The news came with the release of the Australian Energy Regulator’s (AER) draft determination of the Default Market Offer (DMO) for 2023-24, which acts as an electricity price “safety net” for customers in New South Wales (NSW), southeast Queensland and South Australia.
The volatility of Australia’s energy markets in 2022 is being treated as a major factor in AER’s draft offer. The global demand for coal and gas driven by the geopolitical impact of Russia’s invasion of Ukraine saw a number Australian coal-fired power stations fail.
Utilities have struggled to adapt to the price rises and the growth in renewable energy generation, especially rooftop solar. Regulators have previously called for “massive invesments” in renewable capacity and transmission infrastructure.
The AER’s default market offers will translate into estimated price rises of up to 23.7% in NSW, 21.8% in South Australia and 19.8% in southeast Queensland.
For small businesses, increases could range between 14.7% in NSW to as much as 25.4% in South Australia.
In Victoria the state’s own regulator, the Essential Services Commission (ESC), proposed increases of 30% for residential customers and 31% for small businesses.
“Energy prices are not immune from the significant challenges in the global economy right now; that’s why it’s more important than ever that we strike a balance in setting the DMO to protect consumers as well as allowing retailers to continue to recover their costs and innovate,” said AER Chair Claire Savage.
“It’s important to understand that the DMO is not the best offer, it is a safety-net,” added Savage, referencing the active price competition and offers between retailers.

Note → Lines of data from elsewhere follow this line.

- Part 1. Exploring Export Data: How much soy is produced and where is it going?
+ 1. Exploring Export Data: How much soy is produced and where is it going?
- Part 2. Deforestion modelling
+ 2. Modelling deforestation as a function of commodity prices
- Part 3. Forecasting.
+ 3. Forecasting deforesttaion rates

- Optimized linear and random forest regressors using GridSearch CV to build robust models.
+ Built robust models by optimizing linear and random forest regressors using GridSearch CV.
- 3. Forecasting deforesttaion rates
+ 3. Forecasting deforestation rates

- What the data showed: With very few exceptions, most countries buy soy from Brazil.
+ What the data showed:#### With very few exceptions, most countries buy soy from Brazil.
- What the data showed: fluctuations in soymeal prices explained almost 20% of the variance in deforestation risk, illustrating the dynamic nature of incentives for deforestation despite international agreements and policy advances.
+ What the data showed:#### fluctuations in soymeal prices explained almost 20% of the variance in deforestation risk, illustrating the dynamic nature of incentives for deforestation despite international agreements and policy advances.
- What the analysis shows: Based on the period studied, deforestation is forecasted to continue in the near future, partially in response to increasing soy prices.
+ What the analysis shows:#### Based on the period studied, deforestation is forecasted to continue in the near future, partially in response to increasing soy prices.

For Victorians, the change in Victorian Default Offer annual bills for domestic customers was illustrated in the following chart, reflecting the wholesale component affecting prices.
In December 2022, the federal government introduced a 12-month emergency price cap on gas of $12 per gigajoule (USD 8 per gigajoule) and coal prices ($125 per tonne) in a bid to provide bill relief for households and businesses.
At the time, AER forecasted DMO increases of more than 50%.
Minister for Climate Change and Energy Chris Bowen hailed the impact of last year’s price caps, while acknowledging the effects for Australian consumers already struggling with the rising cost of living.
“The Government, faced with large increases in the DMO, urgently acted to curb spiralling prices of gas and coal and shield Australian families and businesses from the worst of these energy price spikes,” he said.
“Despite our distance, Australia has not been immune to the impacts of Russia’s invasion of Ukraine and the biggest global energy crisis since the 1970s.”
Bowen pointed to the government’s Rewiring the Nation and Capacity Investment Scheme, which aim to help Australia reach more than 80% of renewable energy generation by 2030, as long-term solutions to the energy crisis.
Both the AER and ESC’s draft offers will be open for stakeholder consultation until early April, with final decisions expected to be confirmed in May and changes to take effect from July 1.
This could include retailers arguing for higher price increases to reflect their own costs of sourcing wholesale electricity.